Lincoln also remains a subject of mystery and controversy. Historians, both professional and amateur, battle over every aspect of the man. Was he for slavery or against it? Did he press for war or was war pressed upon him? Was he a schemer, a villain, an incompetent? Or a visionary, a hero, a genius? Back and forth rages the argument. In a curious way, our continued fascination with the man is a mark of his greatness: nobody (except John Updike, in a memorable play) writes about Lincoln's immediate predecessor, James Buchanan, under whose administration the Union began to dissolve.

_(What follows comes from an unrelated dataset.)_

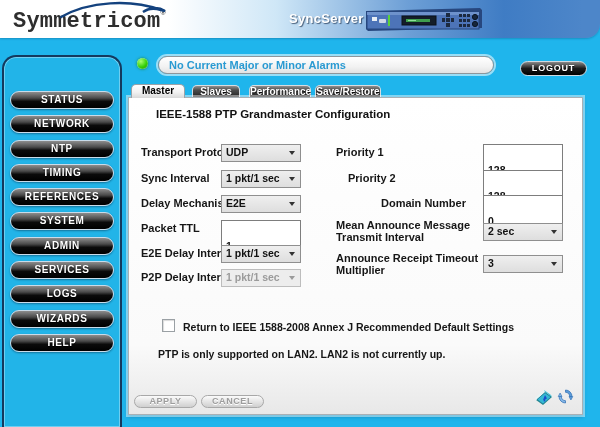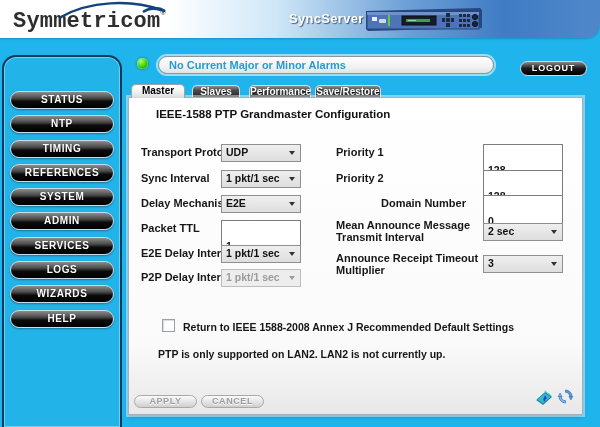"NETWORK" div.sb-btn { html: none -> <div>NETWORK</div> }
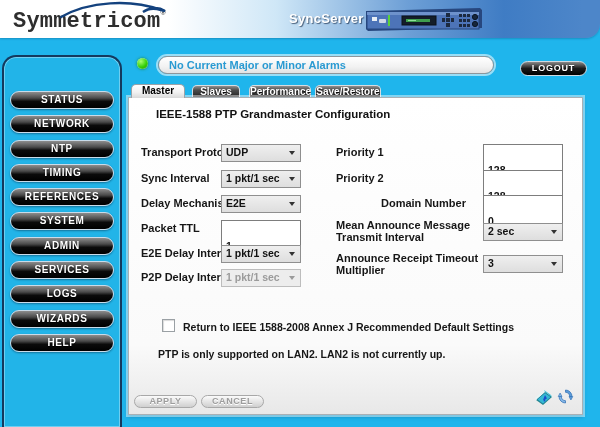"Priority 2" div.lbl { left: 207px -> 219px }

A hot subject of historical debate has been the precise array of forces and personalities that led to the outbreak of the war—and, in particular, the role of the sixteenth president, not in the war's prosecution, but in its beginning. The historian Harry V. Jaffa of Claremont McKenna College has jumped into this fray with his recent volume, A New Birth of Freedom: Abraham Lincoln and the Coming of the Civil War, an earnest and persuasive effort to debunk recent revisionist history that has attacked Lincoln for purportedly not wanting to end slavery, not wanting to end the war, and not understanding the implications of his own rhetoric. Jaffa offers a serious exploration of both Lincoln's ideology and his spirituality, placing his words and actions against the moral and religious context of their time. The result is an admiring portrait of a fascinating man.

In recent decades, a variety of critics have offered us a Lincoln who is vague, passive, even pusillanimous, more shaped by the tumultuous events of his era than a shaper of them. Jaffa's Lincoln is a man of intelligence and competence, whose views evolve, but who knows quite early what it is that must be done, then sets about doing it with the tools at hand. When persuasion will work, he uses persuasion. When politics will work, he uses politics. When only force will suffice, he uses force. It would not be right, perhaps, to say that Lincoln thought he was on a divine crusade; but, certainly, he believed that God was on his side.

Jaffa is, without question, a Lincoln booster. Lincoln, he tells us at the very end of the book, "was the truest heir of [George] Washington, because of both the clarity of his understanding and the strength of his character." Lincoln's revisionist critics, he declares, have engaged in "shallow and permissive historicism and relativism." Jaffa's book is, among other things, an answer to the anti-Lincoln wave. So let us see how he responds to some of the criticisms.

In the mysterious yet predictable manner of such things, Lincoln's recent critics have focused on what most historians mark as his greatest achievement: the beginning of the end of slavery. Lincoln, we have lately been told, was a racist, a defender of the status quo who did not really want to end slavery, and who issued his Emancipation Proclamation in a cynical grab for political advantage, in order to win abolitionist votes without actually freeing any slaves.